Практика подлинного диалога требует не только желания и способности активно слушать и понимать других, но и готовности к постановке под сомнение и преобразованию собственного мнения под влиянием их точек зрения. Как мы уже видели, главная проблема абсолютистских позиций в этом отношении состоит в том, что коль скоро кто‑то верит, что обладает Истиной о том, «каковы вещи на самом деле», диалог с людьми, придерживающимися противоположных воззрений, не может не становиться неинтересным и бесплодным монологом. В худшем случае противоположные точки зрения считаются менее развитыми, непоследовательными или просто ложными, а в лучшем — предлагаемые возражения включаются во всеобъемлющую абсолютистскую схему. В обоих случаях абсолютисты оказываются не способными слушать, что говорят другие люди, поскольку вся новая или противоречащая информация отфильтровывается, перерабатывается или усваивается с позиции их собственных концептуальных систем.

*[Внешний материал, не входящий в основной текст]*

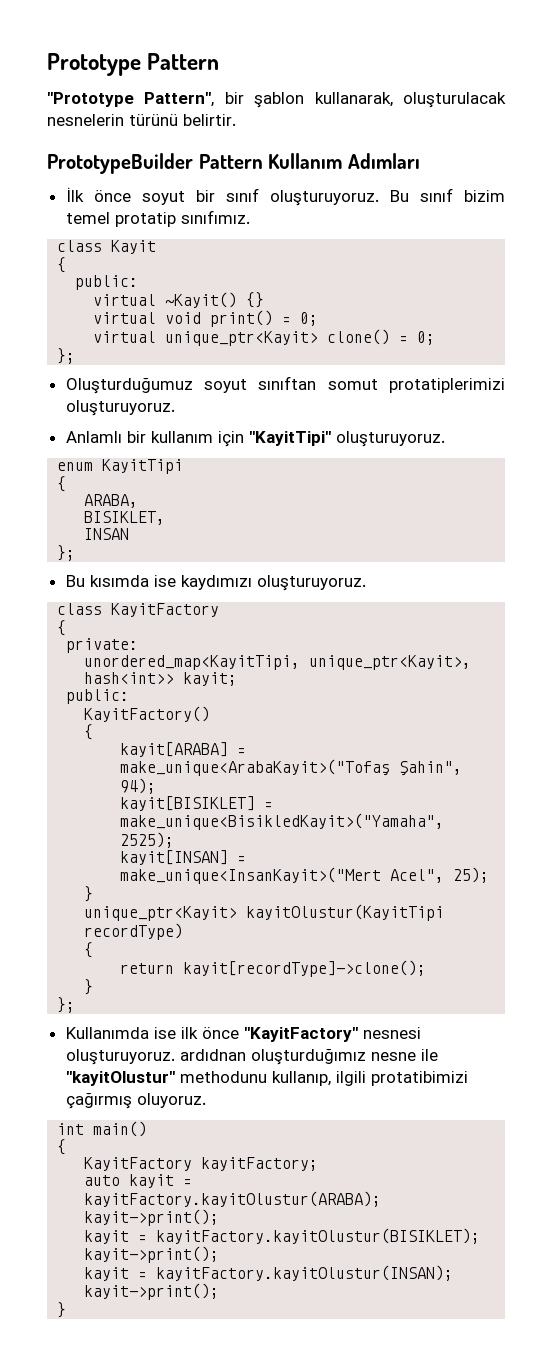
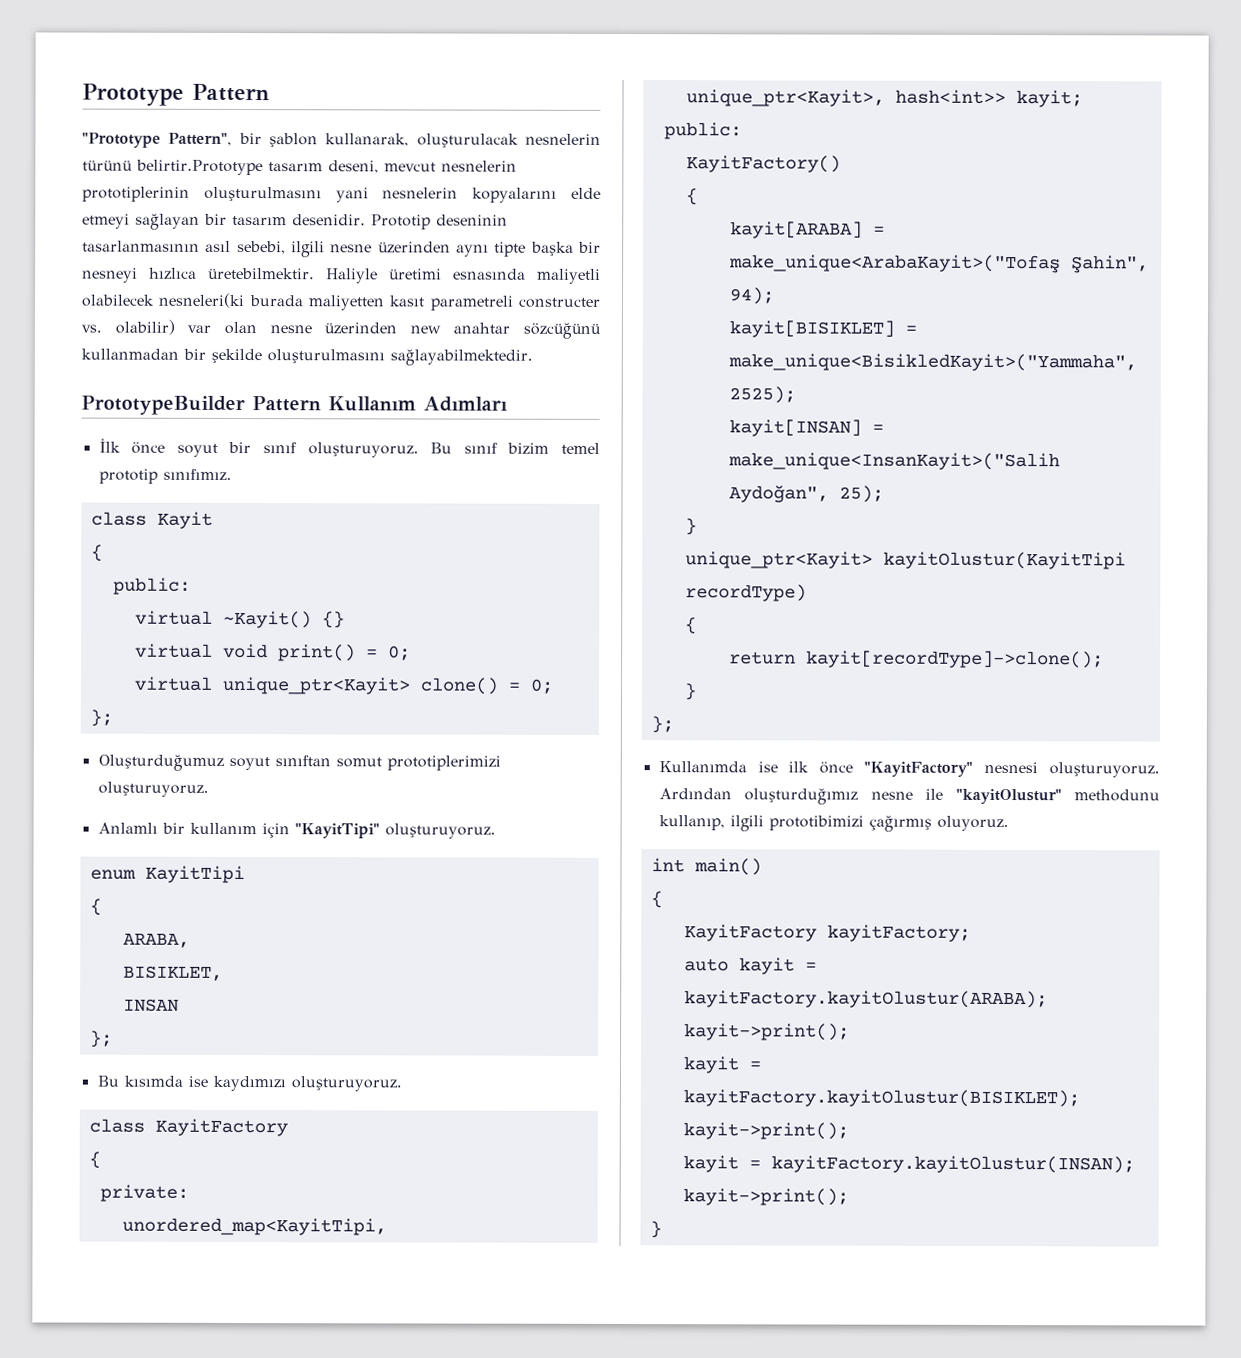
- "Prototype Pattern", bir şablon kullanarak, oluşturulacak nesnelerin türünü belirtir.
+ "Prototype Pattern", bir şablon kullanarak, oluşturulacak nesnelerin türünü belirtir.Prototype tasarım deseni, mevcut nesnelerin prototiplerinin oluşturulmasını yani nesnelerin kopyalarını elde etmeyi sağlayan bir tasarım desenidir. Prototip deseninin tasarlanmasının asıl sebebi, ilgili nesne üzerinden aynı tipte başka bir nesneyi hızlıca üretebilmektir. Haliyle üretimi esnasında maliyetli olabilecek nesneleri(ki burada maliyetten kasıt parametreli constructer vs. olabilir) var olan nesne üzerinden new anahtar sözcüğünü kullanmadan bir şekilde oluşturulmasını sağlayabilmektedir.
- Bu sınıf bizim temel protatip sınıfımız.
+ Bu sınıf bizim temel prototip sınıfımız.
- Oluşturduğumuz soyut sınıftan somut protatiplerimizi oluşturuyoruz.
+ Oluşturduğumuz soyut sınıftan somut prototiplerimizi oluşturuyoruz.
- kayit[BISIKLET] = make_unique<BisikledKayit>("Yamaha", 2525);
+ kayit[BISIKLET] = make_unique<BisikledKayit>("Yammaha", 2525);
- kayit[INSAN] = make_unique<InsanKayit>("Mert Acel", 25);
+ kayit[INSAN] = make_unique<InsanKayit>("Salih Aydoğan", 25);
- Kullanımda ise ilk önce "KayitFactory" nesnesi oluşturuyoruz. ardıdnan oluşturduğımız nesne ile "kayitOlustur" methodunu kullanıp, ilgili protatibimizi çağırmış oluyoruz.
+ Kullanımda ise ilk önce "KayitFactory" nesnesi oluşturuyoruz. Ardından oluşturduğımız nesne ile "kayitOlustur" methodunu kullanıp, ilgili prototibimizi çağırmış oluyoruz.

Поэтому подлинная или симметричная встреча, в которой противоположные воззрения рассматриваются как реальные альтернативы, становится маловероятной (Ferrer, 1998а).
Многочисленные доводы, показывающие несостоятельность религиозного абсолютизма, хорошо известны, и их не нужно здесь повторять (см., например, Byrne, 1995; Panikkar, 1984; Wiggins, 1996). К этим стандартным доводам я бы хотел прибавить ещё два. Во-первых, сама идея уникального и привилегированного доступа к одной духовной Истине в значительной степени зависит от картезианско-кантианских допущений, сомнительный характер которых, как я надеюсь, был убедительно показан в предыдущей главе (Миф Данности, Дуализм Концептуальной Схемы и Реальности, и т. д.). Во-вторых, можно утверждать, что религиозный абсолютизм несовместим с природой духовного освобождения, как её понимают сами эти религиозные традиции. Большинство традиций приравнивают духовное освобождение к безграничной свободе. Но если мы твёрдо придерживаемся исключительной Истины своей традиции, разве мы тем самым не привязываем себя к частному, ограниченному раскрытию реальности? А если мы связываем само своё бытие с единичным, пусть даже внеконцептуальным, раскрытием реальности, то мы вправе задуматься о том, насколько подлинно безгранична наша духовная свобода. Является ли она подлинно безграничной или же представляет собой тонкую форму духовного рабства? А если так, то этой ли обещанной духовной свободы мы действительно жаждали?